Gettysburg Planning Commission Chair Charles Strauss said the borough’s newly adopted zoning ordinance represents a long-overdue effort to protect residential neighborhoods, simplify decades of amendments, and provide clearer guidance for future development.
“One idea was to protect the residential districts,” Strauss said. “We did some work to remove uses in the R-1 and the R-2 that would be more commercial than residential.”
Strauss pointed to late-stage changes as evidence that the commission responded to concerns raised during public review. “One at the 11th hour was removing vape shops,” he said, noting the use was eliminated after residents asked for stronger protections.
According to Strauss, preserving neighborhood character was a consistent theme throughout the rewrite. “First of all, it’s protecting residential spaces,” he said. “People from Residential-2 came to us and said, ‘We also want to protect our residential neighborhoods.’”
At the same time, the ordinance introduces a more graduated approach to neighborhood commercial zoning. The commission added a fourth neighborhood commercial district, NC-4, intended to allow mixed-use development while limiting the scale and intensity of commercial activity.
“The idea of that is that we would allow for mixed use in a stepped-down way,” Strauss said. “There’s a graduating level of how much commercial you can do versus residential, and I think it’ll allow flexibility.”
Strauss cited Carlisle Street as an example of how the new structure is intended to work. “If those Victorian homes stay residential, great,” he said. “But if somebody wanted to open some kind of shop on the first floor, that would be allowed.”

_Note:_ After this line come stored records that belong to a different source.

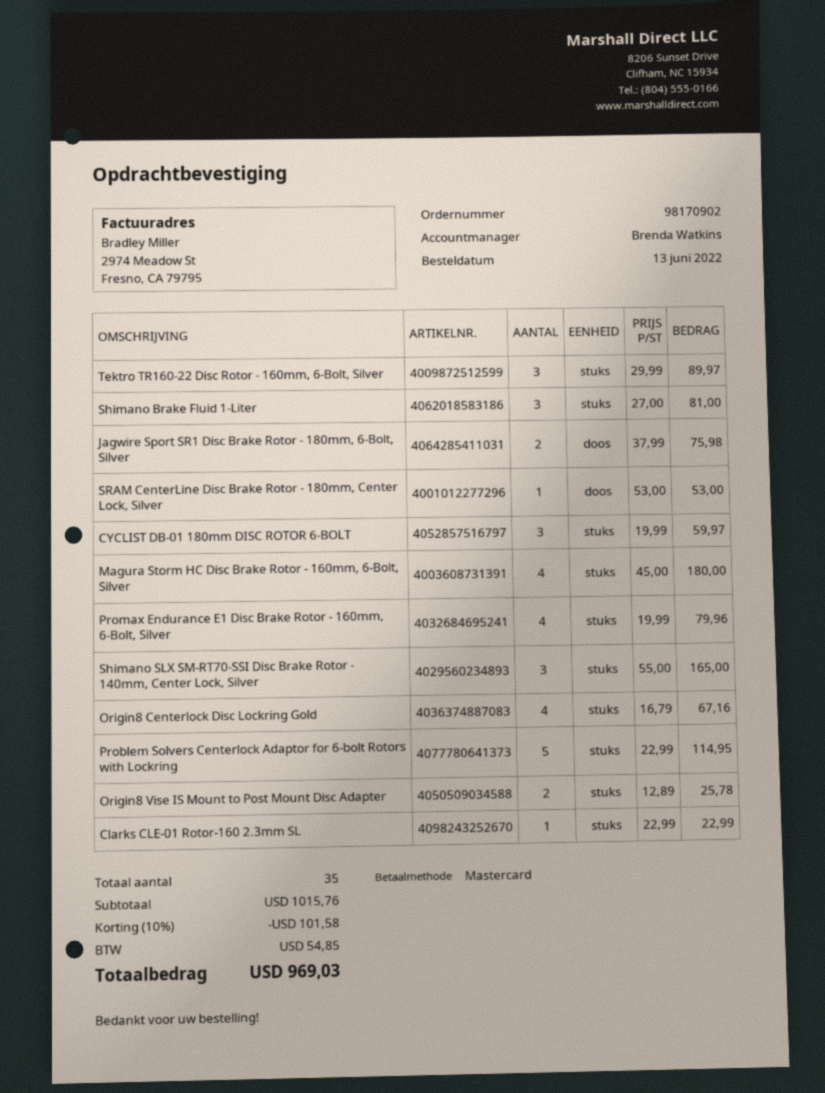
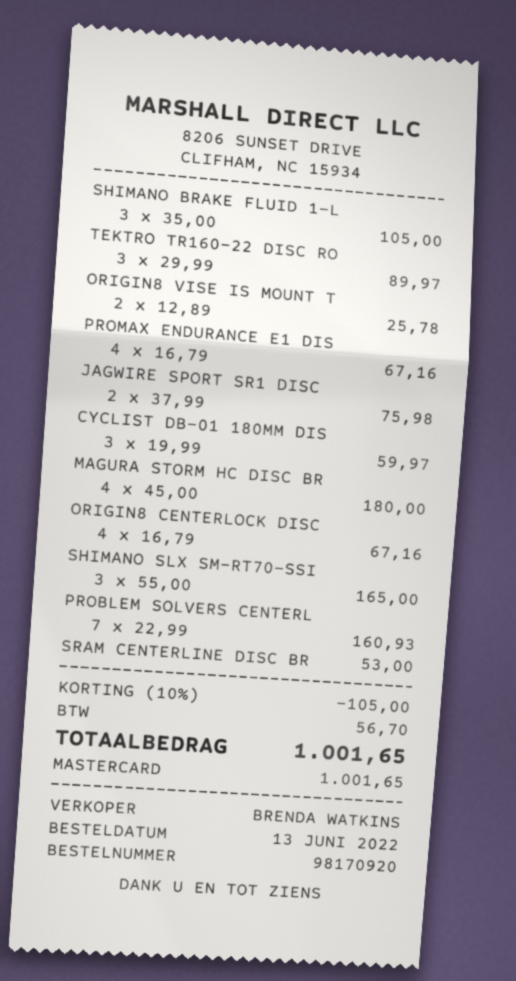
order number: 98170902 -> 98170920
Shimano Brake Fluid 1-Liter: 3 x 27.00 = 81.00 -> 3 x 35.00 = 105.00
Promax Endurance E1 Disc Brake Rotor - 160mm, 6-Bolt, Silver: 4 x 19.99 = 79.96 -> 4 x 16.79 = 67.16
Problem Solvers Centerlock Adaptor for 6-bolt Rotors with Lockring: 5 x 22.99 = 114.95 -> 7 x 22.99 = 160.93
Clarks CLE-01 Rotor-160 2.3mm SL: 1 x 22.99 = 22.99 -> none
discount: 10% = 101.58 -> 10% = 105.00
tax: 54.85 -> 56.70
total: 969.03 -> 1001.65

A major focus of the rewrite was removing overlapping zoning overlays that had accumulated over the past 15 years. “There were so many amendments over the years — I’m talking 15 years of amendments — there were some things that were inconsistent,” Strauss said.

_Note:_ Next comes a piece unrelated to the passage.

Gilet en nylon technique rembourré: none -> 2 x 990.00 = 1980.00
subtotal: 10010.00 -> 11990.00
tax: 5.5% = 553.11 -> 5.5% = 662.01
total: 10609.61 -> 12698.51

The Streetscape and Elm Street overlays were eliminated, with their standards folded directly into district regulations. “When somebody wants to build in a certain district, they just go to that district,” Strauss said. “They don’t have to cross-reference other parts of the ordinance.”
“Hopefully this will cut down on requests for variances,” he said, adding that the ordinance is now “pretty clear rather than having to go through variance.”
While Strauss expressed broad satisfaction with the final product, he was candid about his opposition to last-minute changes to building height limits. “I’m pleased with everything but the building height,” he said. “That is significant to me.”
He said he was disappointed that height provisions were added after the commission had made its recommendation. “I don’t like that it was added in after we made our recommendation without a chance for it to come back to us,” Strauss said.
Despite disagreements, Strauss emphasized that the process involved extensive public engagement. “There was definitely plenty of public input,” he said. “The community knows what’s happened.”
Looking back, Strauss said the central achievements of the ordinance are clarity and consistency. “I would say clarification and consistency in the ordinance, the effort to preserve residential parcels in the R-1 and R-2, and then a graduated set of neighborhood commercial with four distinct districts seem to be positive.”